Thursday, July 21, 2016
Everyone Can "Do" Math
I've got great news...Everyone can do math!
The bad news is that everyone doesn't believe this. In fact, lots of people don't believe this. How many times have you or someone you know said, "I'm not good at math." or "I'm not a 'math person'." or "I don't have a math brain."? You never hear people say this about Science or Social Studies; it's only about math. And the reason people say this is (probably) because of the way they learned math in school.
Math has always been taught as a bunch of rules to follow, a lot to senseless things to memorize, and a whole lot of procedures to do. Nobody ever taught you why these procedures make sense or why these rules are in place. They just said something like "You have to know it." (This is akin to the parent who says to his or her child, "Because I say so.") Not a very good reason and certainly not a compelling reason for learning and understanding.
And to make matters worse, we now have generations of people (parents and grandparents) who believe that this is the way math is supposed to be taught. We have parents saying to their children, "I know it's hard and I know it doesn't make sense, but this is just the way it is and you have to do it." This is a terrible message for students to receive. It says to students that even their parents think that math is weird and confusing and doesn't make sense. It reinforces the message that says "You will probably not understand this." So a lot of students accept this message and basically say, "Fine. I'm never going to 'get it', so I'm not going to try anymore."
It doesn't have to be this way. Our mathematics classrooms can be filled with positive messages that tell students that math is about creativity and making connections. Messages that tell students that it is OK to make mistakes in math class because that is how you learn. And messages that explain that you don't have to be first to get the correct answer. In fact the best math students are slow in thinking and reasoning and understanding.
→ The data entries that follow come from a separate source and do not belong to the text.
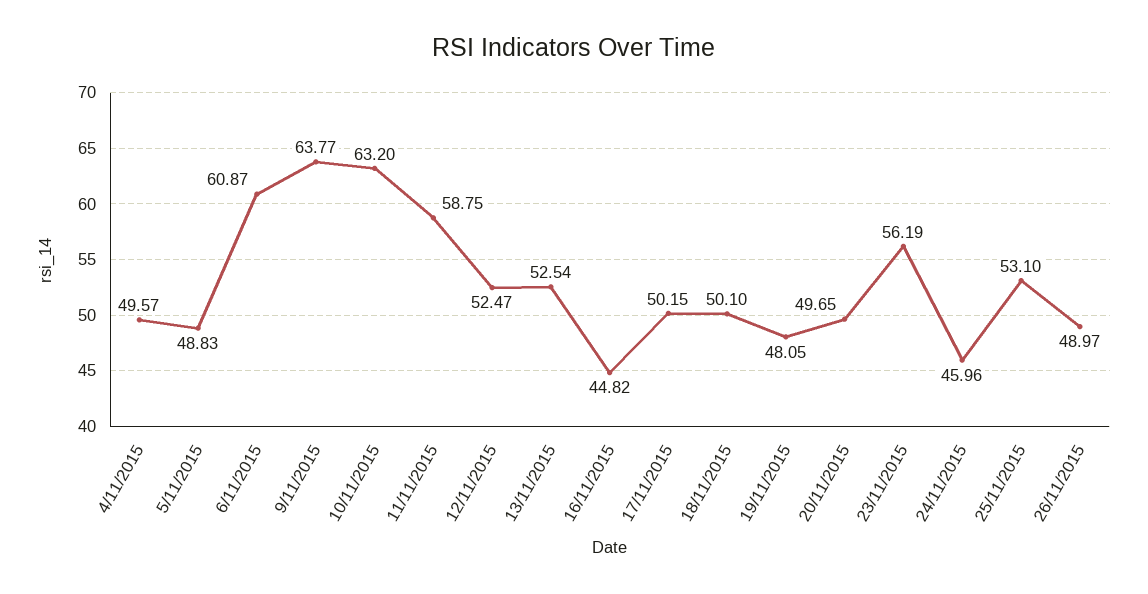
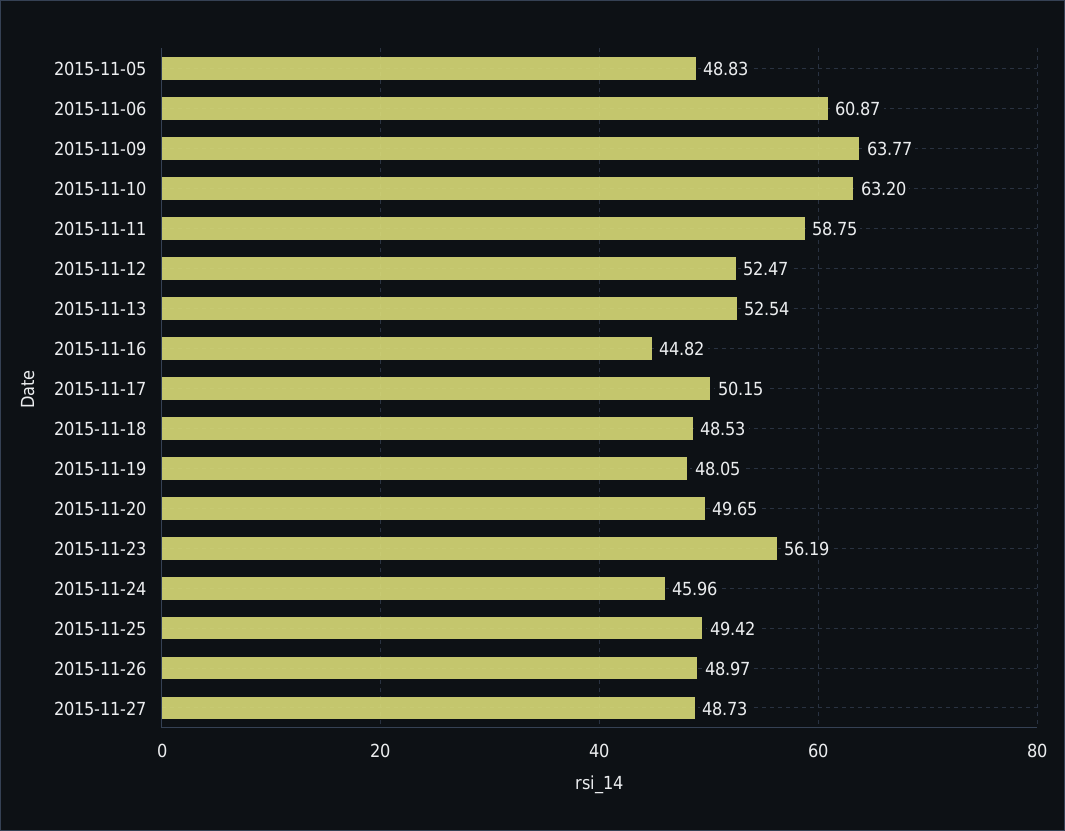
4/11/2015: 49.57 -> none
18/11/2015: 50.1 -> 48.53
25/11/2015: 53.1 -> 49.42
2015-11-27: none -> 48.73

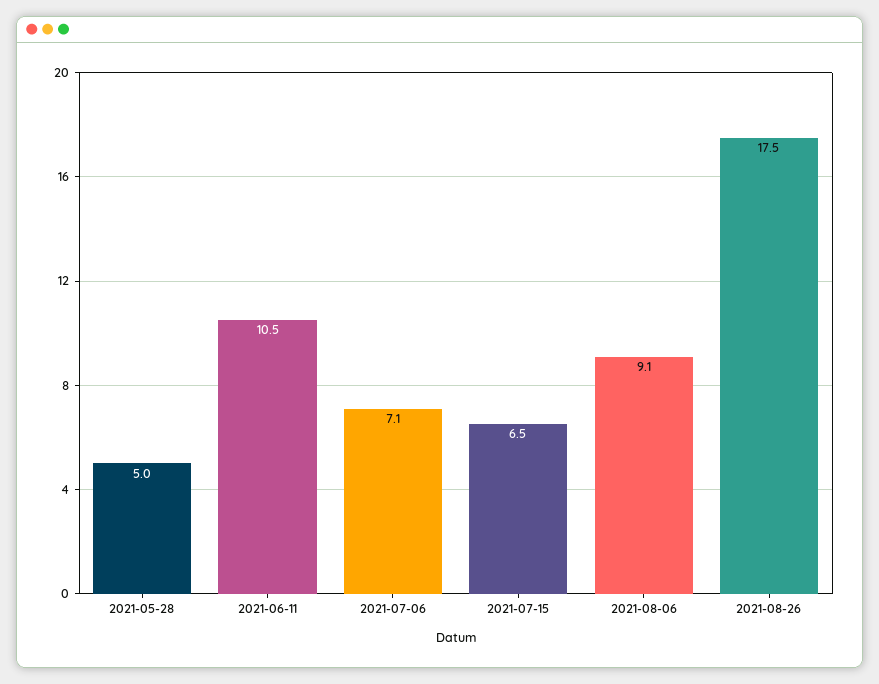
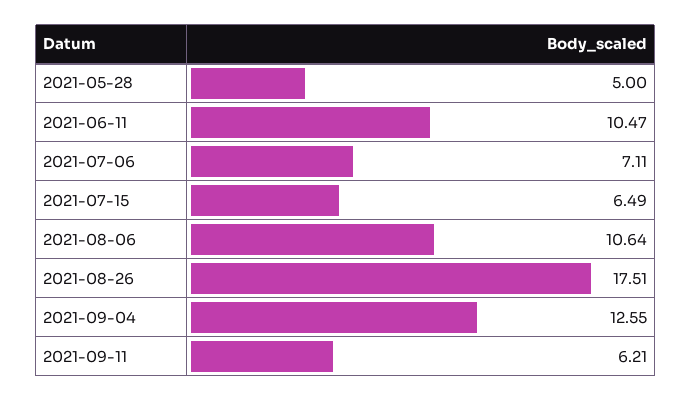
2021-08-06: 9.1 -> 10.64
2021-09-04: none -> 12.55
2021-09-11: none -> 6.21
Everything in this post comes from Dr. Jo Boaler and from the website that she created called YouCubed. She has spent her professional career trying to understand how students learn and how teachers teach. Her ideas and suggestions can lead to a new world of mathematics teaching and mathematics learning. All of this is based on research and not from one person's point of view or experience.
Understanding math is important and we need public school teachers to teach for understanding; we need parents to encourage understanding in math class; and we need students to believe that they can learn mathematics as easily as any other subject.